■ Work to complete:
Please print out every line of the material, unchanged.

■ Information shown:

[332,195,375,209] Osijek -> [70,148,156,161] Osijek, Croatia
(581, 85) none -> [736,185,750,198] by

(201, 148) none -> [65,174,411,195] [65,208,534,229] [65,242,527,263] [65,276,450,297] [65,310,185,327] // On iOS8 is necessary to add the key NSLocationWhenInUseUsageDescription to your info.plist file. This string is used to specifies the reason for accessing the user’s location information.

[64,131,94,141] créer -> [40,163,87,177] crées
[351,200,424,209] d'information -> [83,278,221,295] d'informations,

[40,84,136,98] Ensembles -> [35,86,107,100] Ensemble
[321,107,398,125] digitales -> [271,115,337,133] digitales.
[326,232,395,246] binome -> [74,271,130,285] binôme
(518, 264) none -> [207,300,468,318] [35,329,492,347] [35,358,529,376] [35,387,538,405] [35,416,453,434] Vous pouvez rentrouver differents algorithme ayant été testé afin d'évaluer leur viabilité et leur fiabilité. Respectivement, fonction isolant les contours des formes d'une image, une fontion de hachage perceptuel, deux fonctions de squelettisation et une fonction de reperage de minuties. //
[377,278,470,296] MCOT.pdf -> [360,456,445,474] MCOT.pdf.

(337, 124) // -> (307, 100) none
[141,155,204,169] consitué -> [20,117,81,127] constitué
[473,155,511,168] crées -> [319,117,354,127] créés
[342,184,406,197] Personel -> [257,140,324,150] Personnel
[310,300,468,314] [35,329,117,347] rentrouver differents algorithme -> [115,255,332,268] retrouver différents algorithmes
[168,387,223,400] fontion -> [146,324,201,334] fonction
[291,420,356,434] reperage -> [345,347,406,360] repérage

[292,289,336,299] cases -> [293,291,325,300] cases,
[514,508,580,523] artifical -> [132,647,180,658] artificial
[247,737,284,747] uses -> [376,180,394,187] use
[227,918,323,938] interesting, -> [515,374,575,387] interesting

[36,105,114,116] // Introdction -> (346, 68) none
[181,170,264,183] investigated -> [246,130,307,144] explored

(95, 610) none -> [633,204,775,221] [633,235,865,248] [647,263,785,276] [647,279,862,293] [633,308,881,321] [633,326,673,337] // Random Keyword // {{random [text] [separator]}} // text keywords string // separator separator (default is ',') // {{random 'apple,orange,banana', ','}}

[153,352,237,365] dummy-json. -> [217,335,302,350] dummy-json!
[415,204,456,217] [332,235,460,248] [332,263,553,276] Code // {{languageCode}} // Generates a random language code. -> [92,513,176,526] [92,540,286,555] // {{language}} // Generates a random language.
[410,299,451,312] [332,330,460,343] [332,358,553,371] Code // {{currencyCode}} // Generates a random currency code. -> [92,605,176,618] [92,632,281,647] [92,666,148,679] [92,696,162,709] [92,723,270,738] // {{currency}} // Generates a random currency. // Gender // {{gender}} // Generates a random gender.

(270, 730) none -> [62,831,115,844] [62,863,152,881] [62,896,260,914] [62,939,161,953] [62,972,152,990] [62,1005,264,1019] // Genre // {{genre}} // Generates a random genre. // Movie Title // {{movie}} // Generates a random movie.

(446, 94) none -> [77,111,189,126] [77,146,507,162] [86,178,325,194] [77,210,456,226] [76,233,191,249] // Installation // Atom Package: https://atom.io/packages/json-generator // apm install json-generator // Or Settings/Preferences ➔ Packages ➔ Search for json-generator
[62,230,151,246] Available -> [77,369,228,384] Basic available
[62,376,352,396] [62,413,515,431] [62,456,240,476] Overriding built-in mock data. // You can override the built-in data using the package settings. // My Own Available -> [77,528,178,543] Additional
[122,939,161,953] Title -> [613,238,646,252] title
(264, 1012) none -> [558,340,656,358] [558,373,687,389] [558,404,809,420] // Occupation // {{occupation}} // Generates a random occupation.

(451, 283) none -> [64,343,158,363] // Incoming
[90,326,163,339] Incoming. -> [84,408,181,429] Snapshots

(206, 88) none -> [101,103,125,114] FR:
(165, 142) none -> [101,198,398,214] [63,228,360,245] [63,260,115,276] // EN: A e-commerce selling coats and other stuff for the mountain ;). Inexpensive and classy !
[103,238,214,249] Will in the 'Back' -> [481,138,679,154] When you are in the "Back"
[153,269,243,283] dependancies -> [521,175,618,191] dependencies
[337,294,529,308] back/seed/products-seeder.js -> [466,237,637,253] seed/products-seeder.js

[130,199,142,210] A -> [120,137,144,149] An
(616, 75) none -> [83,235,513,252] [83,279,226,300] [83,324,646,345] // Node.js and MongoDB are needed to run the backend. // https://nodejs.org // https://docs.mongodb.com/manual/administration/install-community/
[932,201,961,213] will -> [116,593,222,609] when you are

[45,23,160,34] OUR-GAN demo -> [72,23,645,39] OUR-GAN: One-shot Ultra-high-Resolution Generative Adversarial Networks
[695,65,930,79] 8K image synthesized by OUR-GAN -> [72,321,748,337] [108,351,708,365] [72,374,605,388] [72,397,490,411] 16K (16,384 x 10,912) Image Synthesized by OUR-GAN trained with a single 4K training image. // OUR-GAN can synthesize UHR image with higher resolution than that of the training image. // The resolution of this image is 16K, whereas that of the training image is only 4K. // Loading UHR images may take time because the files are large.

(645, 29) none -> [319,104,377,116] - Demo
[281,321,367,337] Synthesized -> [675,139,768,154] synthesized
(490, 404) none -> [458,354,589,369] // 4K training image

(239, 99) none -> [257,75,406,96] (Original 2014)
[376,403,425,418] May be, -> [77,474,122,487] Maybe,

■ Answer:
[332,195,375,209] Osijek -> [70,148,156,161] Osijek, Croatia
(581, 85) none -> [736,185,750,198] by

(201, 148) none -> [65,174,411,195] [65,208,534,229] [65,242,527,263] [65,276,450,297] [65,310,185,327] // On iOS8 is necessary to add the key NSLocationWhenInUseUsageDescription to your info.plist file. This string is used to specifies the reason for accessing the user’s location information.

[64,131,94,141] créer -> [40,163,87,177] crées
[351,200,424,209] d'information -> [83,278,221,295] d'informations,

[40,84,136,98] Ensembles -> [35,86,107,100] Ensemble
[321,107,398,125] digitales -> [271,115,337,133] digitales.
[326,232,395,246] binome -> [74,271,130,285] binôme
(518, 264) none -> [207,300,468,318] [35,329,492,347] [35,358,529,376] [35,387,538,405] [35,416,453,434] Vous pouvez rentrouver differents algorithme ayant été testé afin d'évaluer leur viabilité et leur fiabilité. Respectivement, fonction isolant les contours des formes d'une image, une fontion de hachage perceptuel, deux fonctions de squelettisation et une fonction de reperage de minuties. //
[377,278,470,296] MCOT.pdf -> [360,456,445,474] MCOT.pdf.

(337, 124) // -> (307, 100) none
[141,155,204,169] consitué -> [20,117,81,127] constitué
[473,155,511,168] crées -> [319,117,354,127] créés
[342,184,406,197] Personel -> [257,140,324,150] Personnel
[310,300,468,314] [35,329,117,347] rentrouver differents algorithme -> [115,255,332,268] retrouver différents algorithmes
[168,387,223,400] fontion -> [146,324,201,334] fonction
[291,420,356,434] reperage -> [345,347,406,360] repérage

[292,289,336,299] cases -> [293,291,325,300] cases,
[514,508,580,523] artifical -> [132,647,180,658] artificial
[247,737,284,747] uses -> [376,180,394,187] use
[227,918,323,938] interesting, -> [515,374,575,387] interesting

[36,105,114,116] // Introdction -> (346, 68) none
[181,170,264,183] investigated -> [246,130,307,144] explored

(95, 610) none -> [633,204,775,221] [633,235,865,248] [647,263,785,276] [647,279,862,293] [633,308,881,321] [633,326,673,337] // Random Keyword // {{random [text] [separator]}} // text keywords string // separator separator (default is ',') // {{random 'apple,orange,banana', ','}}

[153,352,237,365] dummy-json. -> [217,335,302,350] dummy-json!
[415,204,456,217] [332,235,460,248] [332,263,553,276] Code // {{languageCode}} // Generates a random language code. -> [92,513,176,526] [92,540,286,555] // {{language}} // Generates a random language.
[410,299,451,312] [332,330,460,343] [332,358,553,371] Code // {{currencyCode}} // Generates a random currency code. -> [92,605,176,618] [92,632,281,647] [92,666,148,679] [92,696,162,709] [92,723,270,738] // {{currency}} // Generates a random currency. // Gender // {{gender}} // Generates a random gender.

(270, 730) none -> [62,831,115,844] [62,863,152,881] [62,896,260,914] [62,939,161,953] [62,972,152,990] [62,1005,264,1019] // Genre // {{genre}} // Generates a random genre. // Movie Title // {{movie}} // Generates a random movie.

(446, 94) none -> [77,111,189,126] [77,146,507,162] [86,178,325,194] [77,210,456,226] [76,233,191,249] // Installation // Atom Package: https://atom.io/packages/json-generator // apm install json-generator // Or Settings/Preferences ➔ Packages ➔ Search for json-generator
[62,230,151,246] Available -> [77,369,228,384] Basic available
[62,376,352,396] [62,413,515,431] [62,456,240,476] Overriding built-in mock data. // You can override the built-in data using the package settings. // My Own Available -> [77,528,178,543] Additional
[122,939,161,953] Title -> [613,238,646,252] title
(264, 1012) none -> [558,340,656,358] [558,373,687,389] [558,404,809,420] // Occupation // {{occupation}} // Generates a random occupation.

(451, 283) none -> [64,343,158,363] // Incoming
[90,326,163,339] Incoming. -> [84,408,181,429] Snapshots

(206, 88) none -> [101,103,125,114] FR:
(165, 142) none -> [101,198,398,214] [63,228,360,245] [63,260,115,276] // EN: A e-commerce selling coats and other stuff for the mountain ;). Inexpensive and classy !
[103,238,214,249] Will in the 'Back' -> [481,138,679,154] When you are in the "Back"
[153,269,243,283] dependancies -> [521,175,618,191] dependencies
[337,294,529,308] back/seed/products-seeder.js -> [466,237,637,253] seed/products-seeder.js

[130,199,142,210] A -> [120,137,144,149] An
(616, 75) none -> [83,235,513,252] [83,279,226,300] [83,324,646,345] // Node.js and MongoDB are needed to run the backend. // https://nodejs.org // https://docs.mongodb.com/manual/administration/install-community/
[932,201,961,213] will -> [116,593,222,609] when you are

[45,23,160,34] OUR-GAN demo -> [72,23,645,39] OUR-GAN: One-shot Ultra-high-Resolution Generative Adversarial Networks
[695,65,930,79] 8K image synthesized by OUR-GAN -> [72,321,748,337] [108,351,708,365] [72,374,605,388] [72,397,490,411] 16K (16,384 x 10,912) Image Synthesized by OUR-GAN trained with a single 4K training image. // OUR-GAN can synthesize UHR image with higher resolution than that of the training image. // The resolution of this image is 16K, whereas that of the training image is only 4K. // Loading UHR images may take time because the files are large.

(645, 29) none -> [319,104,377,116] - Demo
[281,321,367,337] Synthesized -> [675,139,768,154] synthesized
(490, 404) none -> [458,354,589,369] // 4K training image

(239, 99) none -> [257,75,406,96] (Original 2014)
[376,403,425,418] May be, -> [77,474,122,487] Maybe,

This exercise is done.